The system has not been immune to economic trends that have driven down college enrollment nationwide, including recent turbulence from the COVID-19 pandemic. It enrolled 49,560 students in fall 2022, a decline of just over 2% from the previous year. 

Of the system institutions, only the University of Nebraska Medical Center saw slight growth. And the University of Nebraska-Lincoln experienced more than a 2% decline. That decrease is troubling, as flagships often enjoy greater prominence than regional publics and thus don’t face the same enrollment troubles. 

At the time, Carter called the numbers disappointing and said enrollment was top priority. 

In his latest announcement, Carter said the system will attempt a “blanket the state” recruitment strategy. It will start a program incentivizing current college students to visit high schools to speak with prospective applicants, as well as an in-state recruitment initiative that will send system representatives “to major events across the state.”
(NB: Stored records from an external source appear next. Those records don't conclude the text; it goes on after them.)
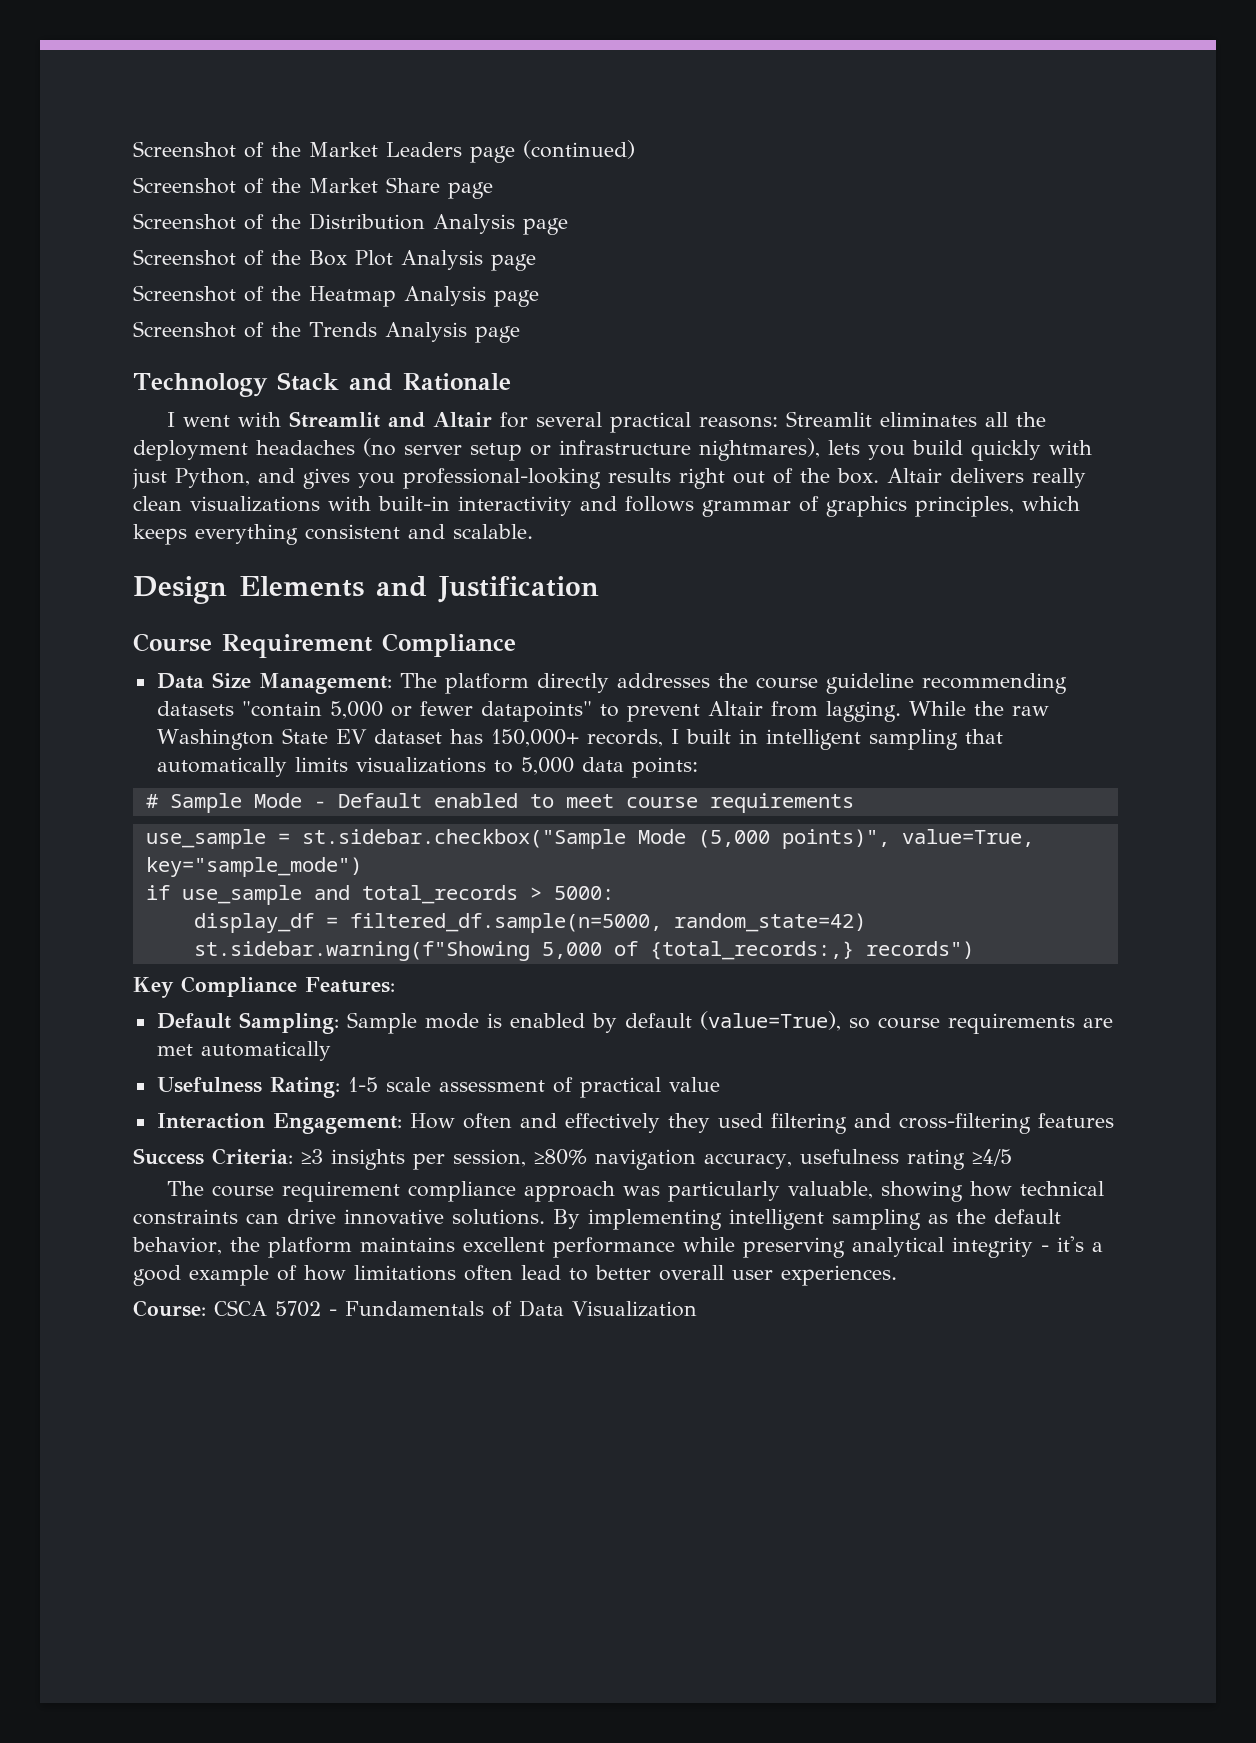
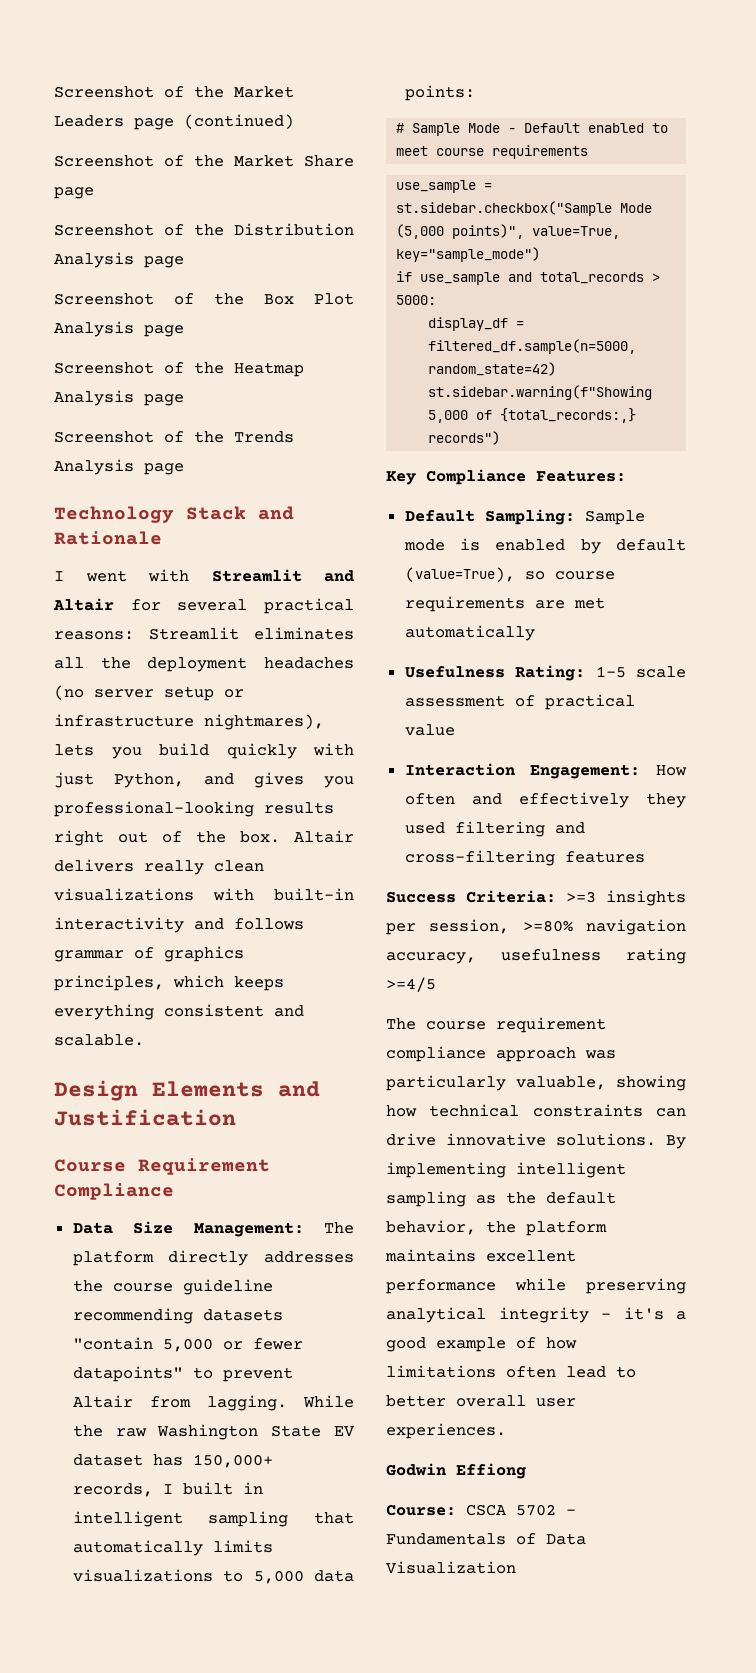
- Success Criteria: ≥3 insights per session, ≥80% navigation accuracy, usefulness rating ≥4/5
+ Success Criteria: >=3 insights per session, >=80% navigation accuracy, usefulness rating >=4/5
+ Godwin Effiong

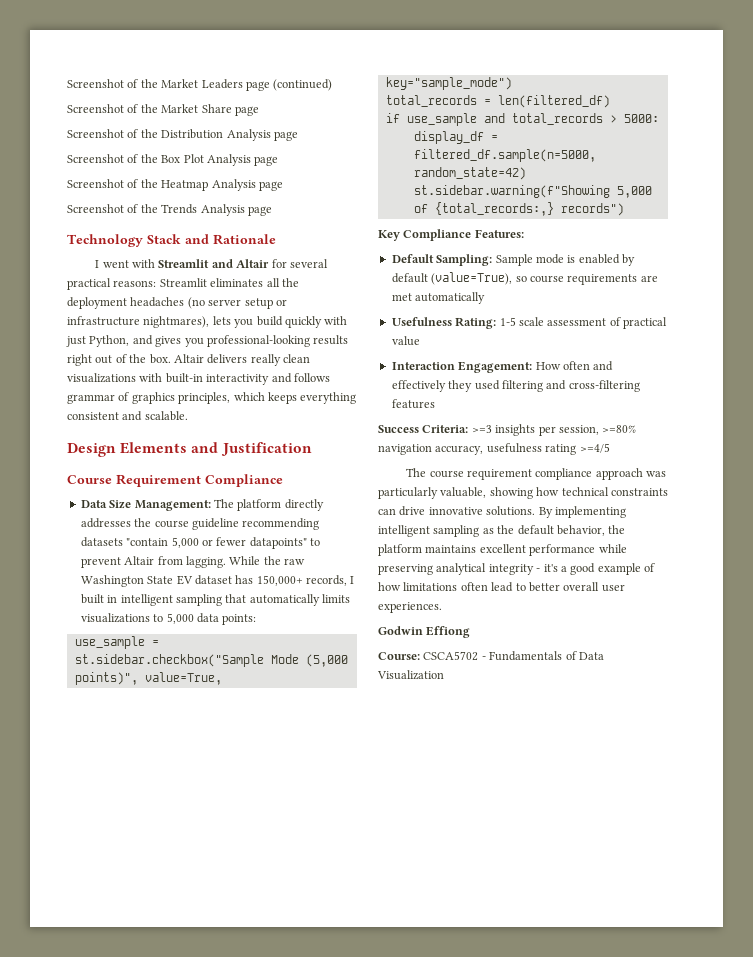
- # Sample Mode - Default enabled to meet course requirements
+ total_records = len(filtered_df)
- Course: CSCA 5702 - Fundamentals of Data Visualization
+ Course: CSCA5702 - Fundamentals of Data Visualization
At the same time, the system has raised tuition rates slightly, the first time since the 2020-21 academic year. The increase averages out to 3.5% for all students. Undergraduates at the Lincoln campus who are taking a full course load will pay $270 more next year. Tuition for in-state residents was $7,770 in the last academic year.

Carter also seems especially interested in courting AAU after the group voted in 2011 to oust Nebraska’s flagship campus from its membership. Although the university was a founding member, it had continually failed to meet AAU’s standards, particularly around the amount of research funding it took in. 

Part of the problem was that the system’s medical center operated separately from Lincoln, so its research dollars or publications in prestigious journals wouldn’t count in AAU’s metrics. Carter said the system will take steps to report Lincoln’s and the medical center’s research funding as a singular figure.

“The combined impact of a flagship university and an academic health science center can’t be matched,” Carter said in a statement. “Stronger alignment between our two institutions with a statewide reach and mission will benefit both, and will make our entire university and state more competitive.”

And while the system evaluates its academic array on a seven-year cycle, it will now “more proactively” benchmark programs to standards that the Nebraska Coordinating Commission for Postsecondary Education sets, Carter said.

It will also institute a process for budget planning that involves a new committee of administrators, faculty members and students — and it will continue to look for ways to cut and decentralize operations, the president said. 

The system’s governing board has endorsed the strategy.

“It’s an exciting vision that I’ve not heard articulated at the University of Nebraska. That’s exciting to me,” Tim Clare, chair of Lincoln’s board said. “It’s the kind of bold thinking we need if we’re going to have a strong, growing, competitive university.”